■ **DESCRIPTION OF THE TASK**
Give the number of lines in the data that contain "tbody", and nothing more.

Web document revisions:

--- --- ---

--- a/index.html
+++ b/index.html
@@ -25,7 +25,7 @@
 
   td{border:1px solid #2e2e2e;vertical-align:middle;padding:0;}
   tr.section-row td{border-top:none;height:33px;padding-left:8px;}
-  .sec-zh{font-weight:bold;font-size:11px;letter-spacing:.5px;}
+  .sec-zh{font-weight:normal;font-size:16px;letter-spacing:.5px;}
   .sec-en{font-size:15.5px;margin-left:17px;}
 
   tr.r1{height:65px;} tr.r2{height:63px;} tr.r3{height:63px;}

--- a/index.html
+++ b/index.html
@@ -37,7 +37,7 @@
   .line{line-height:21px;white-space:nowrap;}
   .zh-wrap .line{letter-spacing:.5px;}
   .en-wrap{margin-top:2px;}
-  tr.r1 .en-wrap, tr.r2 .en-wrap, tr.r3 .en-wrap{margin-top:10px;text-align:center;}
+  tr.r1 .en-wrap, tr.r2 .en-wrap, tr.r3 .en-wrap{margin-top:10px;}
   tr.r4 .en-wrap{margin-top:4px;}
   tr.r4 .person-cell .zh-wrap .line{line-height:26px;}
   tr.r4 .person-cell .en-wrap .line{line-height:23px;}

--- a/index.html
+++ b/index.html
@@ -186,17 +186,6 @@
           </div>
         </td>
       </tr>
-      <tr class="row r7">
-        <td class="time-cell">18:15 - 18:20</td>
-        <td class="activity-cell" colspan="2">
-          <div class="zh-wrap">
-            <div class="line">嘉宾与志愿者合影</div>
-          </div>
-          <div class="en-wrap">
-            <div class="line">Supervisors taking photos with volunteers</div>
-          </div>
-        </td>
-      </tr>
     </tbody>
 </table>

--- --- ---

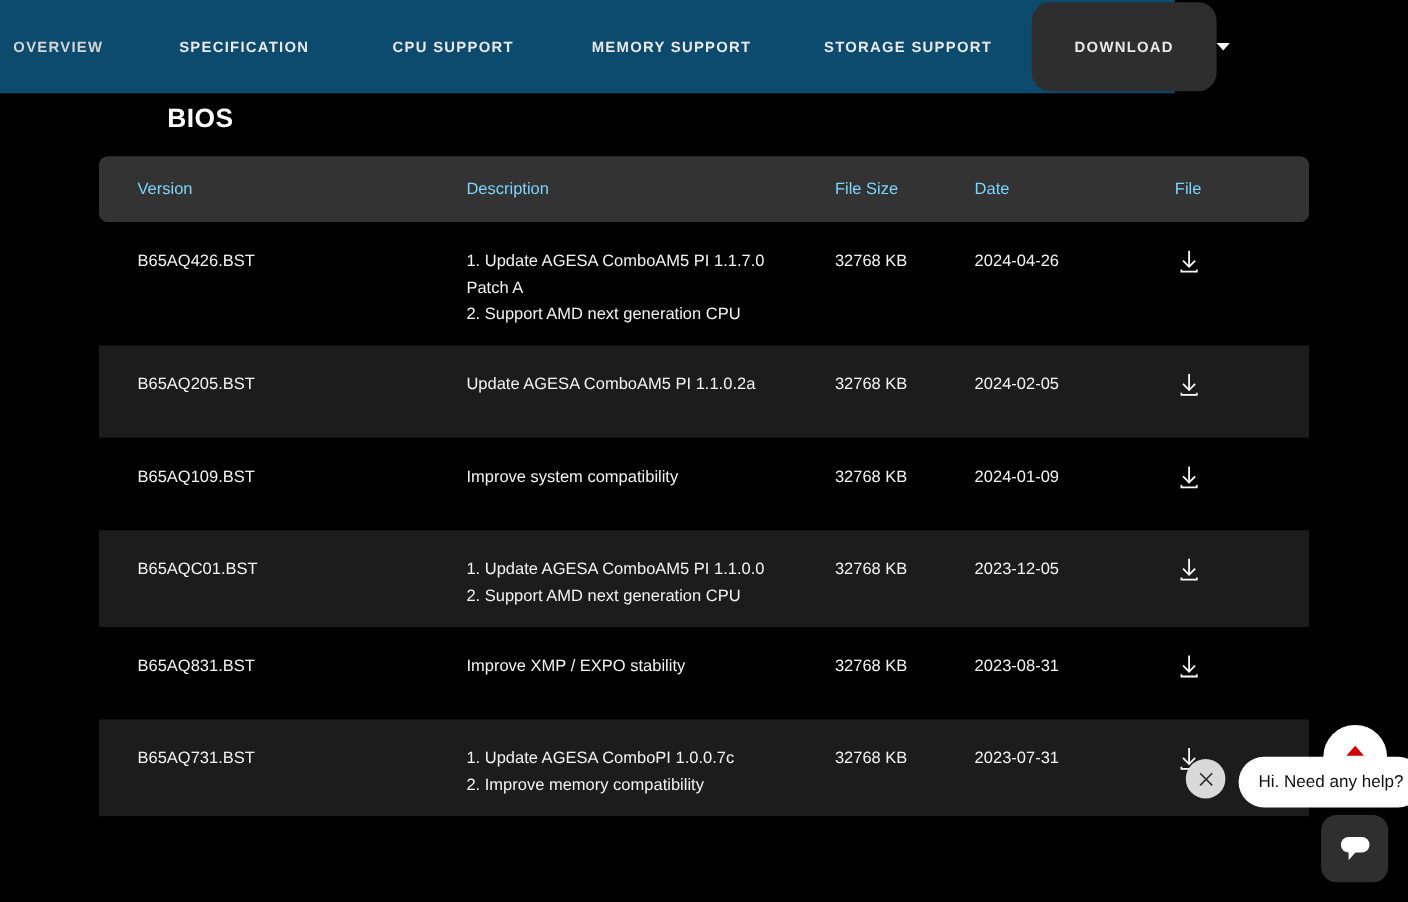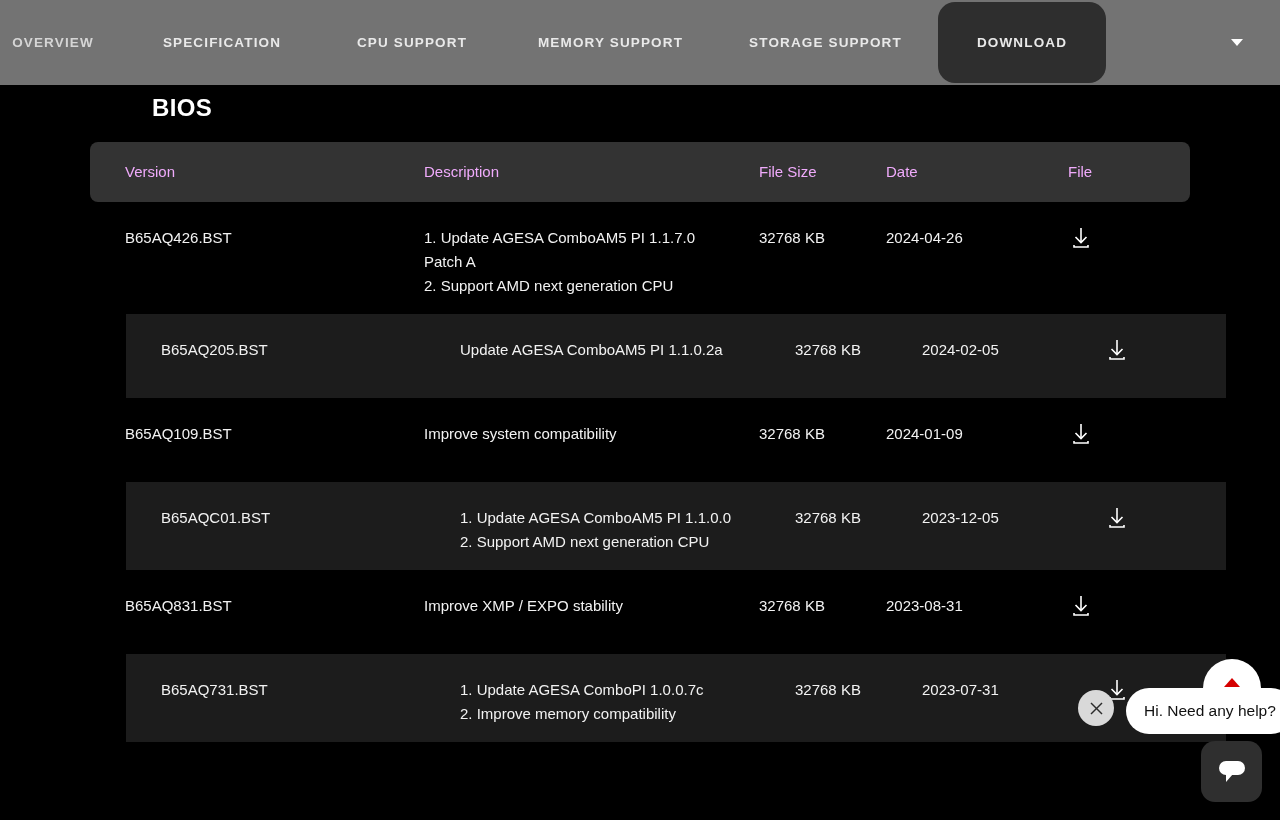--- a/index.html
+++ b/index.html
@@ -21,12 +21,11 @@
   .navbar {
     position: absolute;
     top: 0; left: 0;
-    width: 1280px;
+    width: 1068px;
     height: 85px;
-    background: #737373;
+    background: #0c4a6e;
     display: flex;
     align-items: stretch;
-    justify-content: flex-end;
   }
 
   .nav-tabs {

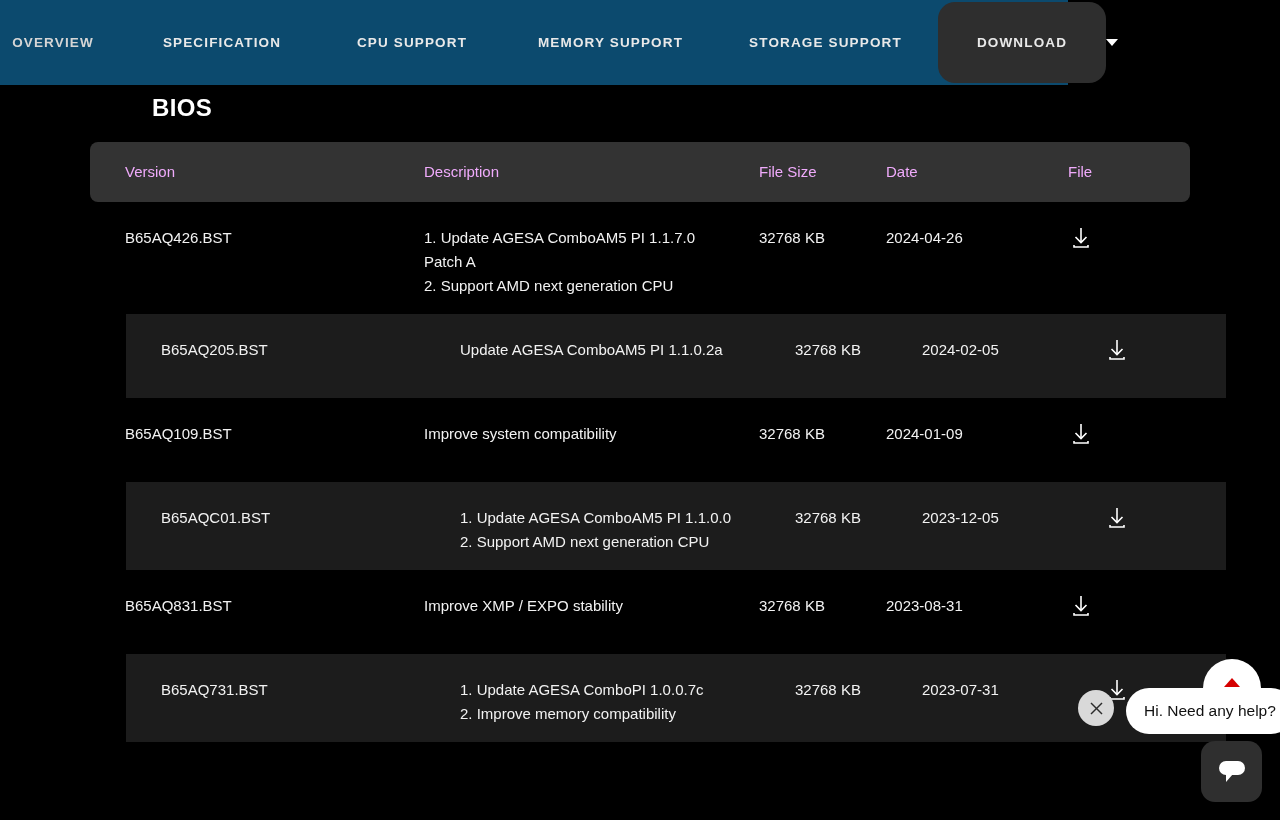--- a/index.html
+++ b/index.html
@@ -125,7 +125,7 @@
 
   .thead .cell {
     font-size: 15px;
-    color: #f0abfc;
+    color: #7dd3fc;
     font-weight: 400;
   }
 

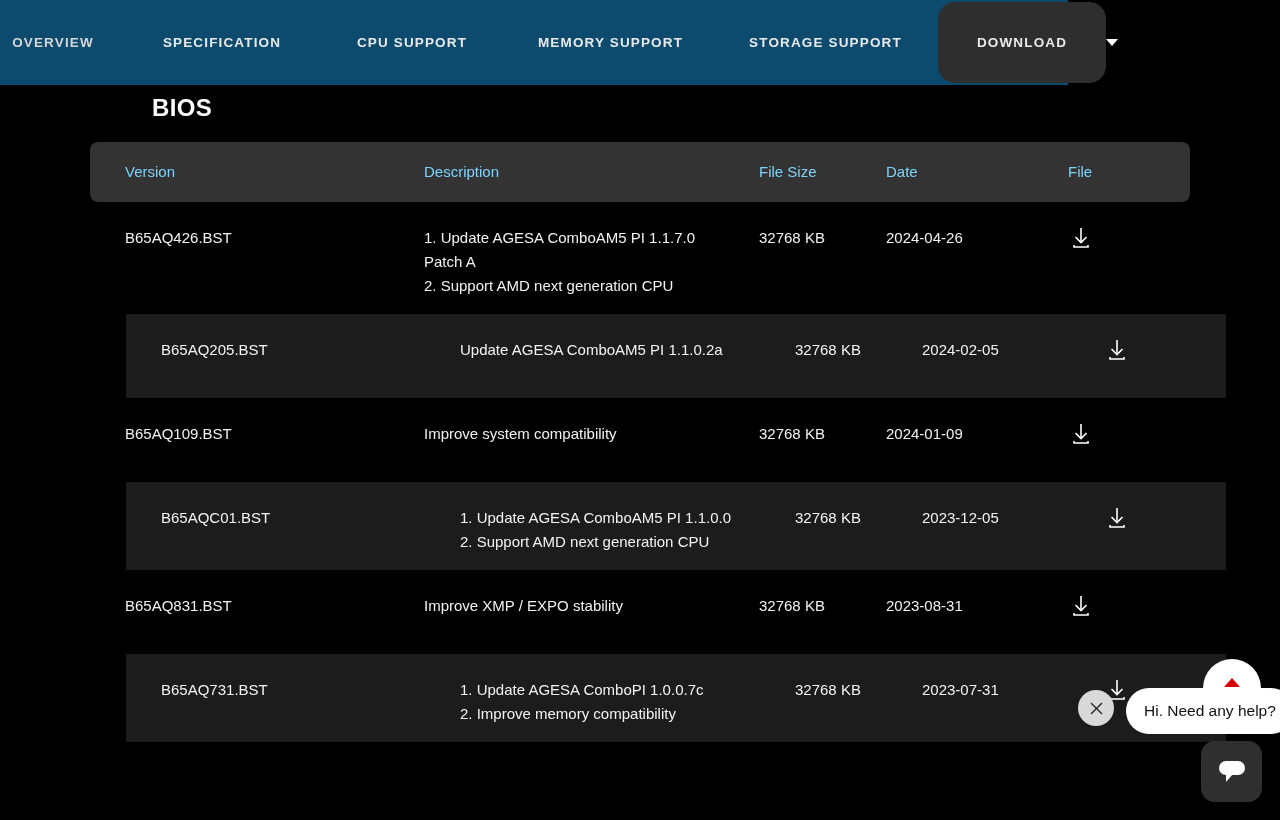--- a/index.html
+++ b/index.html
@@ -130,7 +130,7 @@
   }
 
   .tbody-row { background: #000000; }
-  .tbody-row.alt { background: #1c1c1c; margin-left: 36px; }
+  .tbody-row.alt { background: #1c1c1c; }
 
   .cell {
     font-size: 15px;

--- --- ---

■ **EXERCISE RESULT**
4